DBTP = double-blind treatment period; mITT = modified intent-to-treat; QD = once daily.
Demographics and Baseline Characteristics (Modified Intent-to-Treat Population)
Migraine-Specific Quality-of-Life Questionnaire Version 2.1
MSQ v2.1 domain scores at baseline were similar among treatment groups and were reflective of substantial to moderate effect on daily social and work-related activities with a mean MSQ-RFR score of 46, mean MSQ-RFP score of 61, and substantial emotional effect of migraine with a mean MSQ-EF score of 53 (Table 1). As previously reported,18 the change from baseline in the MSQ-v2.1 RFR domain score at week 12 (secondary endpoint) demonstrated statistically significant and clinically meaningful (between-group difference exceeded MID of 3.2 points) improvements in the effect of migraine on daily social and work-related activities in all atogepant groups compared with placebo (p < 0.0001 for all comparisons after multiplicity adjustment; Figure 2).
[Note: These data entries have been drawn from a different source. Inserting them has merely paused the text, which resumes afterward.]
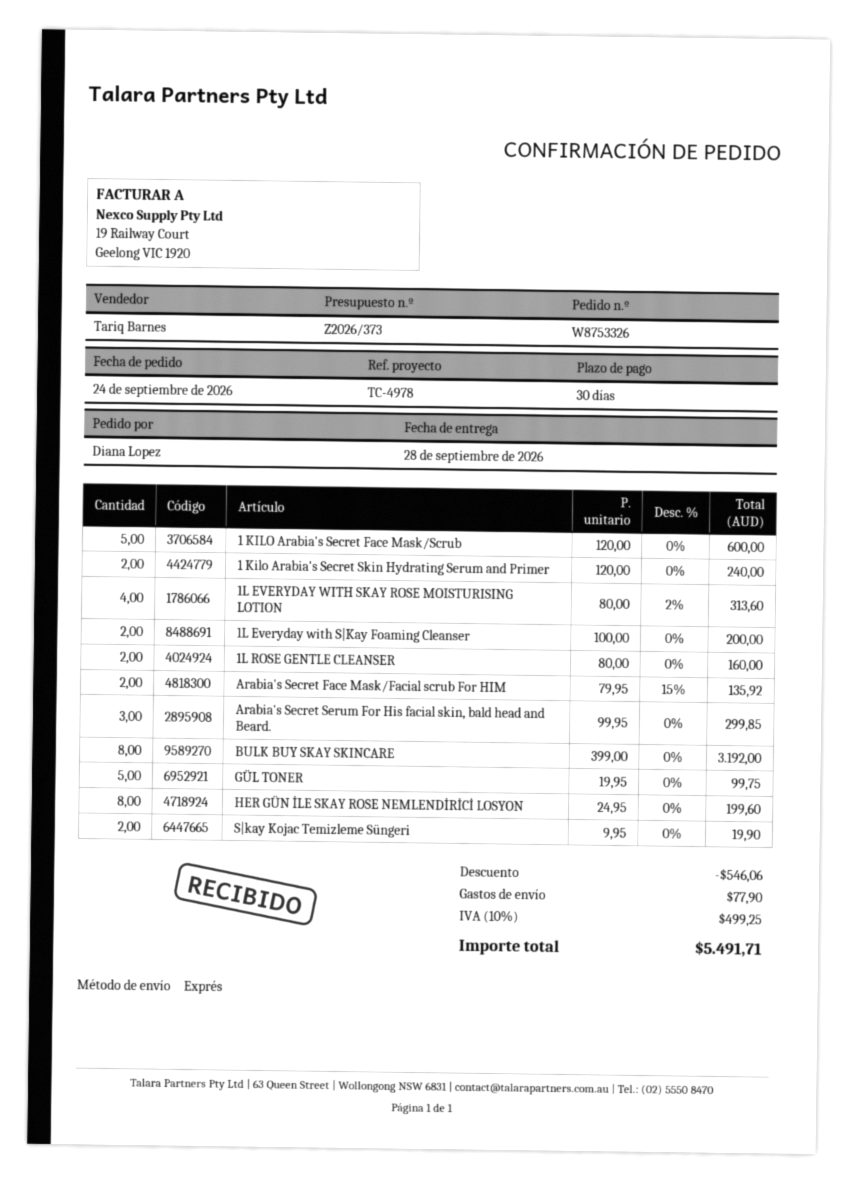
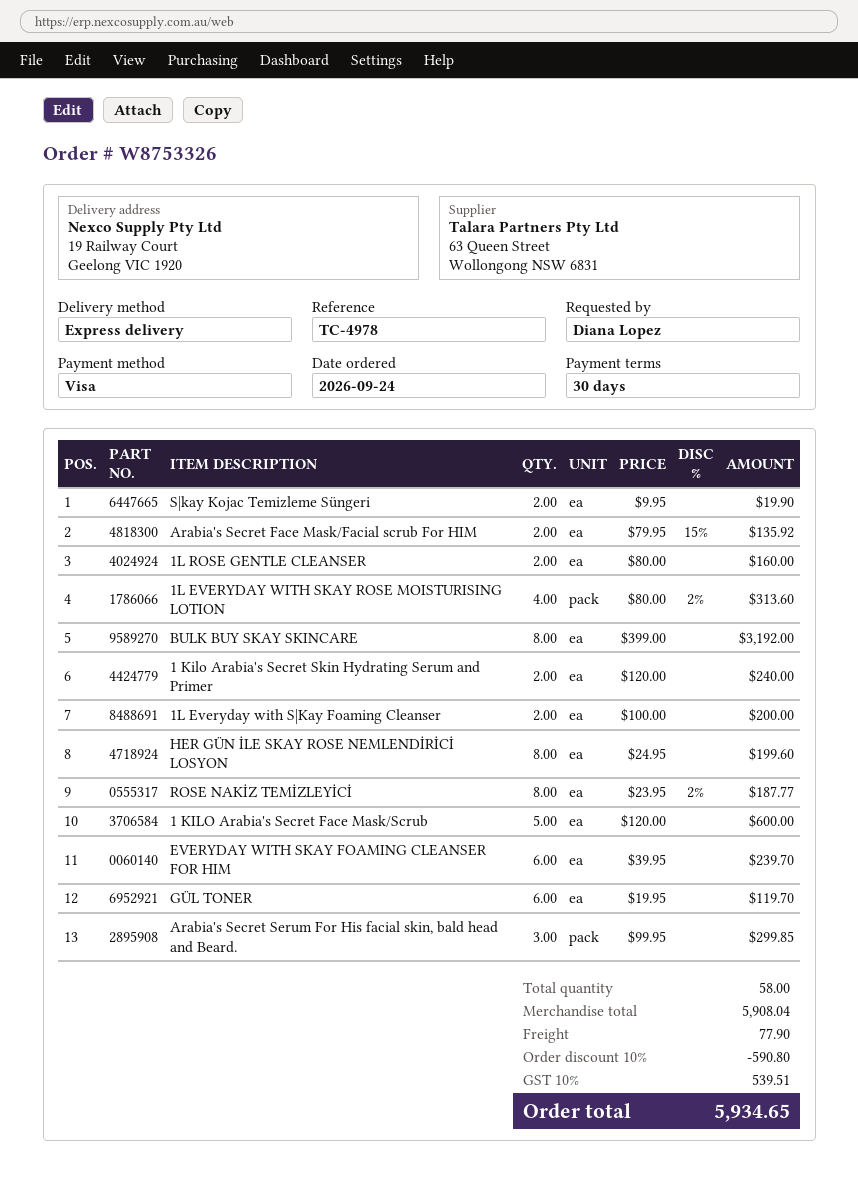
GÜL TONER: 5 x 19.95 = 99.75 -> 6 x 19.95 = 119.70
ROSE NAKİZ TEMİZLEYİCİ: none -> 8 x 23.95 - 2% = 187.77
EVERYDAY WITH SKAY FOAMING CLEANSER FOR HIM: none -> 6 x 39.95 = 239.70
discount: 546.06 -> 590.80
tax: 10% = 499.25 -> 10% = 539.51
total: 5491.71 -> 5934.65

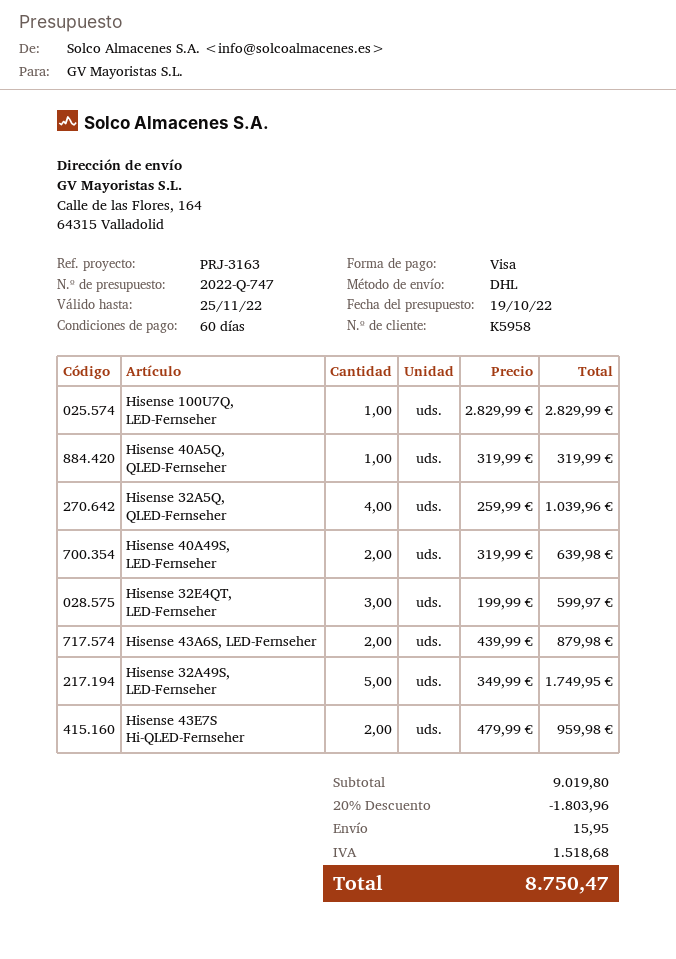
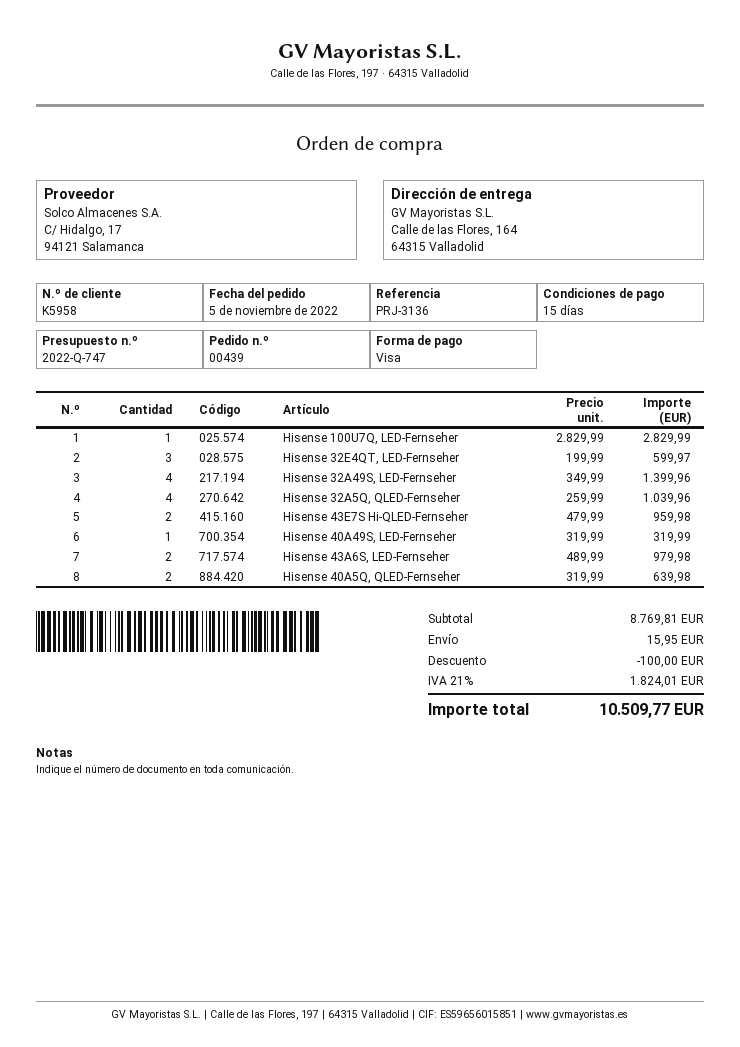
payment terms: 60 days -> 15 days
reference: PRJ-3163 -> PRJ-3136
Hisense 40A5Q, QLED-Fernseher: 1 x 319.99 = 319.99 -> 2 x 319.99 = 639.98
Hisense 40A49S, LED-Fernseher: 2 x 319.99 = 639.98 -> 1 x 319.99 = 319.99
Hisense 43A6S, LED-Fernseher: 2 x 439.99 = 879.98 -> 2 x 489.99 = 979.98
Hisense 32A49S, LED-Fernseher: 5 x 349.99 = 1749.95 -> 4 x 349.99 = 1399.96
subtotal: 9019.80 -> 8769.81
discount: 1803.96 -> 100.00
tax: 1518.68 -> 1824.01
total: 8750.47 -> 10509.77

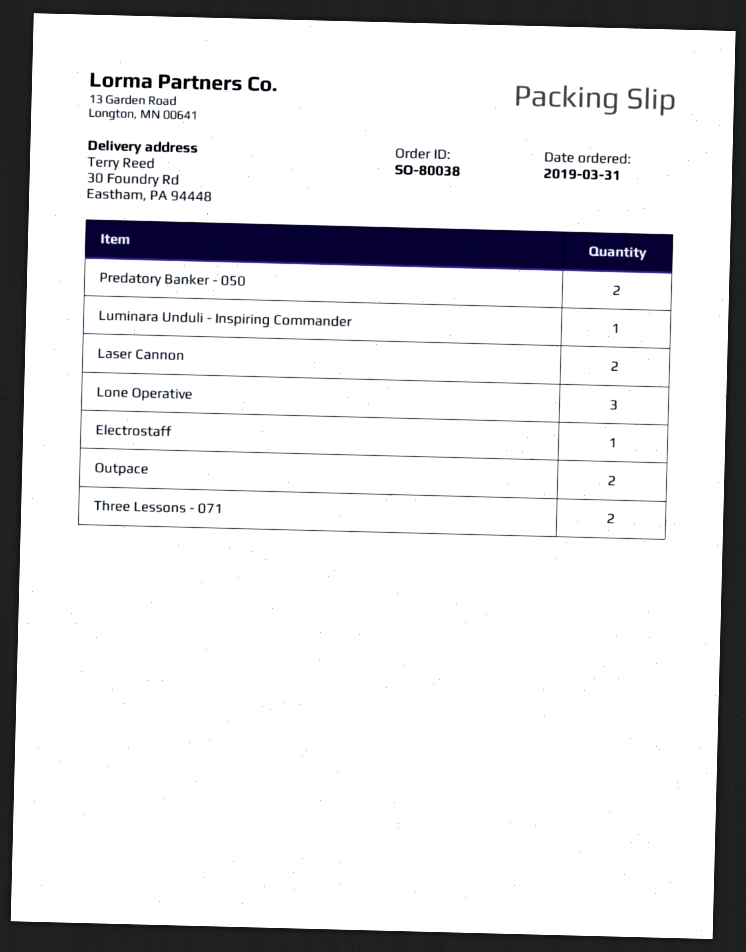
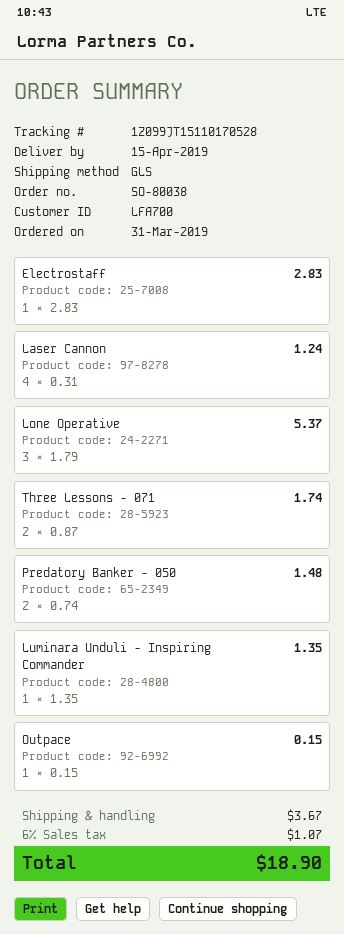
Laser Cannon: 2 -> 4
Outpace: 2 -> 1

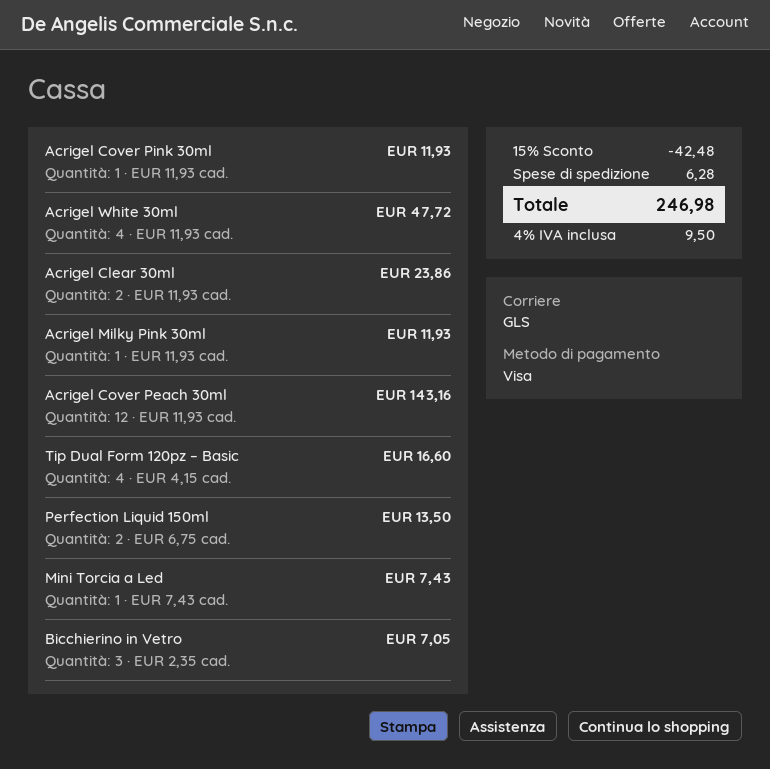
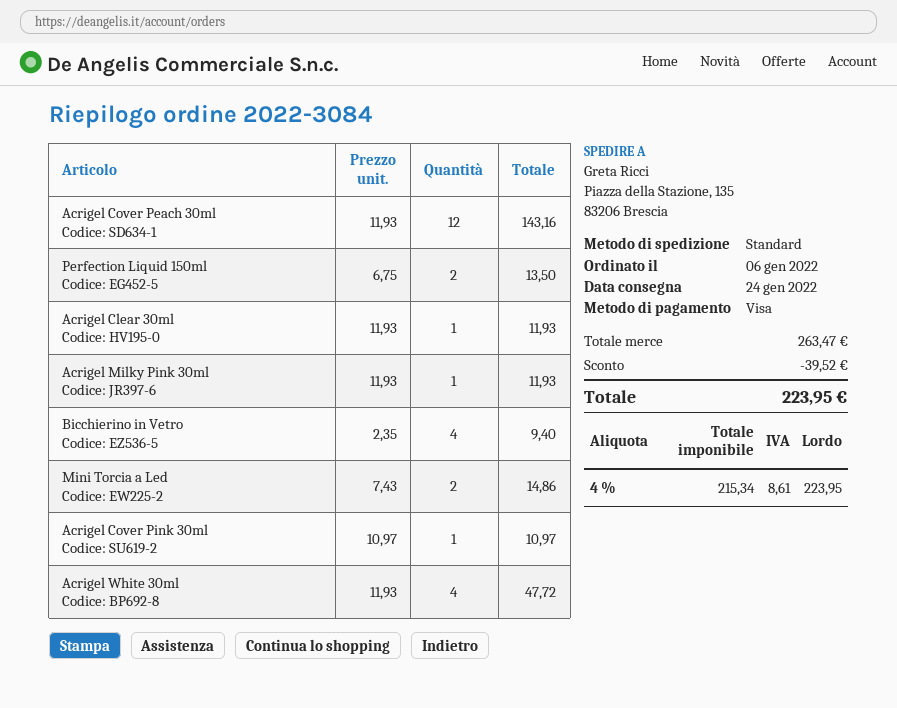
shipping method: GLS -> standard
Acrigel Cover Pink 30ml: 1 x 11.93 = 11.93 -> 1 x 10.97 = 10.97
Acrigel Clear 30ml: 2 x 11.93 = 23.86 -> 1 x 11.93 = 11.93
Tip Dual Form 120pz – Basic: 4 x 4.15 = 16.60 -> none
Mini Torcia a Led: 1 x 7.43 = 7.43 -> 2 x 7.43 = 14.86
Bicchierino in Vetro: 3 x 2.35 = 7.05 -> 4 x 2.35 = 9.40
discount: 42.48 -> 39.52
shipping: 6.28 -> none
tax: 4% = 9.50 -> 4% = 8.61
total: 246.98 -> 223.95

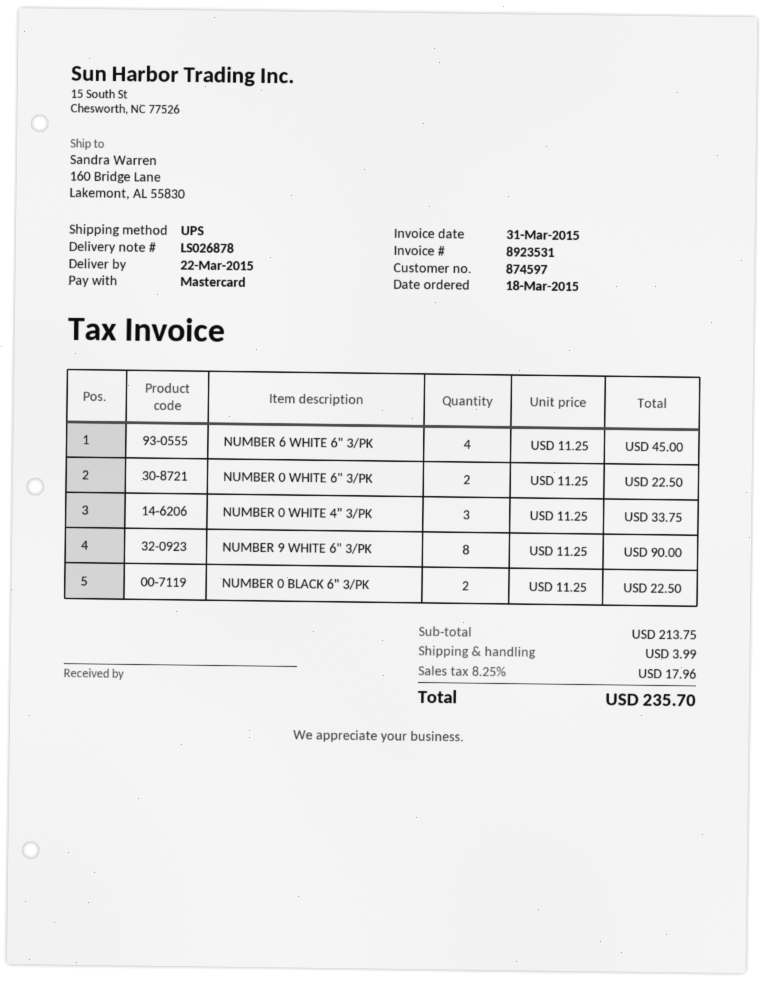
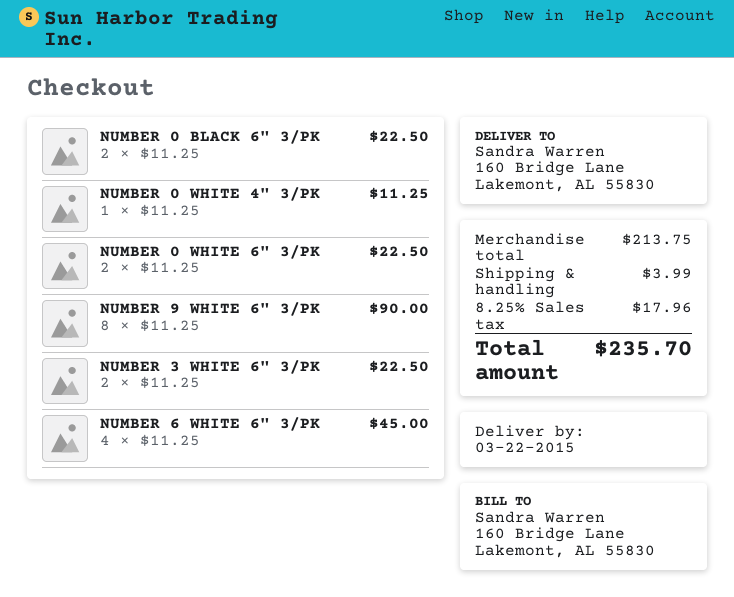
NUMBER 0 WHITE 4" 3/PK: 3 x 11.25 = 33.75 -> 1 x 11.25 = 11.25
NUMBER 3 WHITE 6" 3/PK: none -> 2 x 11.25 = 22.50

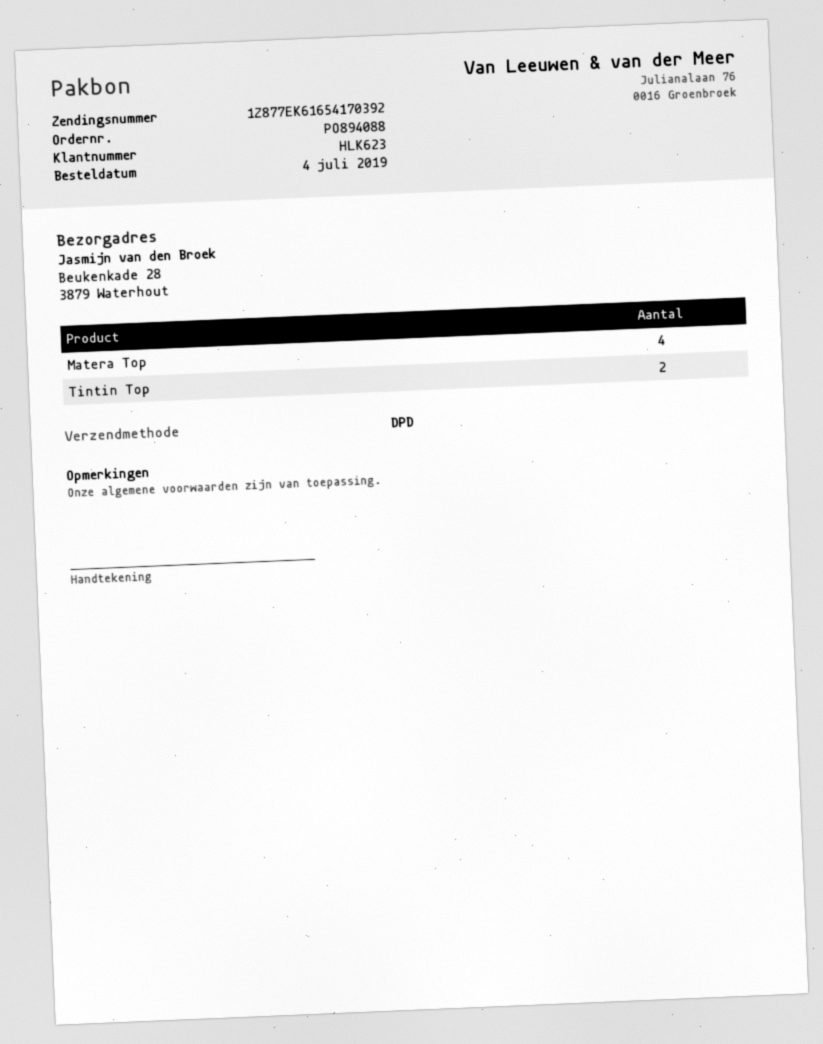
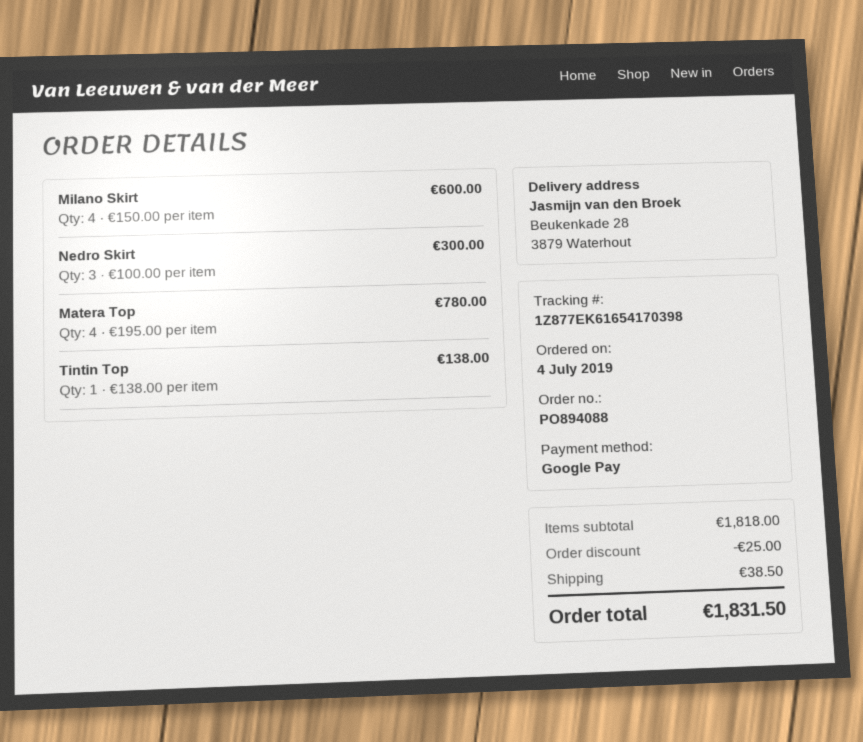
tracking number: 1Z877EK61654170392 -> 1Z877EK61654170398
Tintin Top: 2 -> 1
Milano Skirt: none -> 4
Nedro Skirt: none -> 3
LS mean changes from baseline in MSQ v2.1 (A) RFR, (B) RFP, and (C) EF scores at weeks 4, 8, and 12. The LSMD for each atogepant group vs placebo was at least the between-group minimally important difference for each domain (MSQ-RFR: 3.2; MSQ-RFP: 4.6, and MSQ-EF: 7.5)23 at each time point evaluated, with the exception of the EF domain at week 4 in the 10 mg group. Data for change from baseline MSQ v2.1 RFR at week 12 have been previously published.18 EF = Emotional Function; LSM = least-square mean; LSMD = least-square mean difference; MSQ v2.1 = Migraine-Specific Quality-of-Life Questionnaire version 2.1; QD = once daily; RFP = Role Function-Preventive; RFR = Role Function-Restrictive.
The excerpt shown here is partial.